Stored records

=======

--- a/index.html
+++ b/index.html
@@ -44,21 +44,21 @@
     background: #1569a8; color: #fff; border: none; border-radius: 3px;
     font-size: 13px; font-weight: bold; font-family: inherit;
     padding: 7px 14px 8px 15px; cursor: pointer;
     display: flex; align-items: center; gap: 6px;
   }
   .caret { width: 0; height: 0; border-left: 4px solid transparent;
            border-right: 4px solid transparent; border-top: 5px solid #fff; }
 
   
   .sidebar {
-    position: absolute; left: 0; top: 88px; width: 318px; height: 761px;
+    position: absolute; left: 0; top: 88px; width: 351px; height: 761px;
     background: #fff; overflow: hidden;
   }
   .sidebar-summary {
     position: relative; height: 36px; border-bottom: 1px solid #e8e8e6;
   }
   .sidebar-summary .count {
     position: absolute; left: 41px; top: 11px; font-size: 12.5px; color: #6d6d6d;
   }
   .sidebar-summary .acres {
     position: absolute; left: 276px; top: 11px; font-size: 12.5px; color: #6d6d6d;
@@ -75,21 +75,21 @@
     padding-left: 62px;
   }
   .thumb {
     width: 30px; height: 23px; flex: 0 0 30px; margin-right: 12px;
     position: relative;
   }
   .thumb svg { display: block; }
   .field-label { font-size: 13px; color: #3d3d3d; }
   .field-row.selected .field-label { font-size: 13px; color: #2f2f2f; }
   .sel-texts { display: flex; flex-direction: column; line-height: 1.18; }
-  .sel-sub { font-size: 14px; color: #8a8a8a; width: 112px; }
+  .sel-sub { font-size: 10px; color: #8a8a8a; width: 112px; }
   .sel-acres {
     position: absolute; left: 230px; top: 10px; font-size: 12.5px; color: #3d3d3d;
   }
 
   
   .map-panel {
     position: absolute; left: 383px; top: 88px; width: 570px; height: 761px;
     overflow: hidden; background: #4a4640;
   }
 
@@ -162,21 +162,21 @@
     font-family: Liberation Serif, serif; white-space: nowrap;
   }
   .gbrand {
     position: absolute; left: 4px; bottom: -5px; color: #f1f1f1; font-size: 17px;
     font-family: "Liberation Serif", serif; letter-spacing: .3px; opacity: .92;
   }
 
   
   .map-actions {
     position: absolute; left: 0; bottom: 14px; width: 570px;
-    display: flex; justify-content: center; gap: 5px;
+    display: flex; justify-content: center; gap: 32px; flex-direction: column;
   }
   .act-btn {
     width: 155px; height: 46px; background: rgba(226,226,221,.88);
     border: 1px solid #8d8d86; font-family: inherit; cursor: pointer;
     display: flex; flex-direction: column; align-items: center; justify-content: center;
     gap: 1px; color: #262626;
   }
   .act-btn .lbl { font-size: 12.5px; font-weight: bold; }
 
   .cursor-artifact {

=======

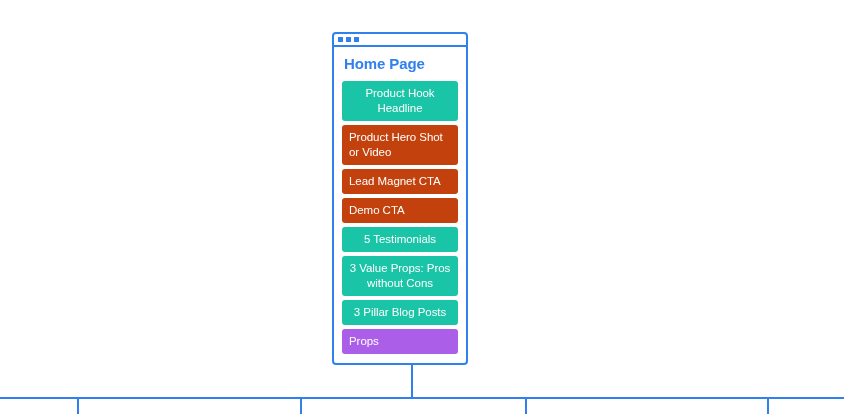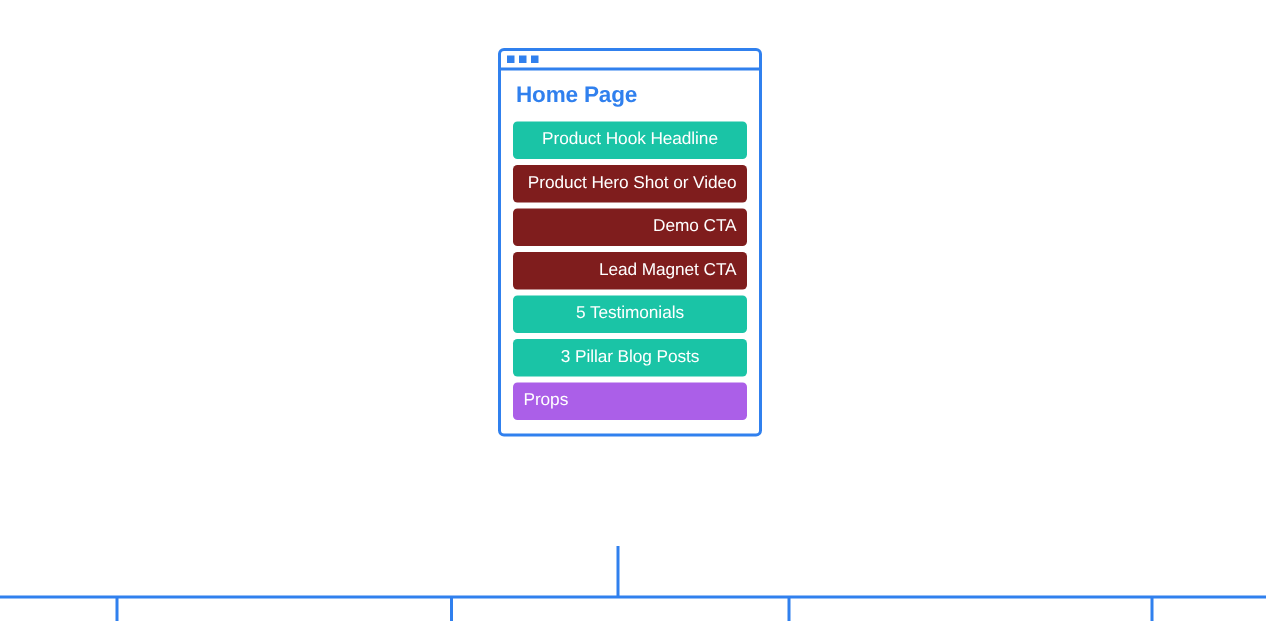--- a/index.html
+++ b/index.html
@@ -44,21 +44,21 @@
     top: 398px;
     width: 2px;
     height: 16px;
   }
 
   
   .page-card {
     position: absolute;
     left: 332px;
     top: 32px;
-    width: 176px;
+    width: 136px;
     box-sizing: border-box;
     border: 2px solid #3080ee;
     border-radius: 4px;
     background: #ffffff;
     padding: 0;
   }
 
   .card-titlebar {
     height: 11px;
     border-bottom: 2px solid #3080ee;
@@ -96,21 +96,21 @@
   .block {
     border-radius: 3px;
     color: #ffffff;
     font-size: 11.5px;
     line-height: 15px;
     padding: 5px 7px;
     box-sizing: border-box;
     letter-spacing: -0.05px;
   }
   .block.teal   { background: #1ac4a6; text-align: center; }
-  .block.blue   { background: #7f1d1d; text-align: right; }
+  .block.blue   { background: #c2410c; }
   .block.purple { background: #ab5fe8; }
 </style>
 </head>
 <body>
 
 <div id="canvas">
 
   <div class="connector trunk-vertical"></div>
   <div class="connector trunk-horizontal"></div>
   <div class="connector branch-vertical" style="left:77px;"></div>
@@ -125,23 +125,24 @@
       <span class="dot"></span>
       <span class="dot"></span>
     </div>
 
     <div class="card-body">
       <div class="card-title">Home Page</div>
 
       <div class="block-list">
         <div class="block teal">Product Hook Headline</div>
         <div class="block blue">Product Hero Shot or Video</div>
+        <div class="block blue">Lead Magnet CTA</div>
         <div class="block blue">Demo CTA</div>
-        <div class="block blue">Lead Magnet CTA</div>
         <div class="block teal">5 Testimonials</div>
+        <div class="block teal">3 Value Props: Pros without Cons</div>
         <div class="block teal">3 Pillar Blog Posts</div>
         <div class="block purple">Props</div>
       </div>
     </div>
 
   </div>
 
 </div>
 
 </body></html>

=======

## [Exercise]
What lines in the data above contain the word "hidden"? Show them all.

## [Solution]
     background: #fff; overflow: hidden;
     overflow: hidden; background: #4a4640;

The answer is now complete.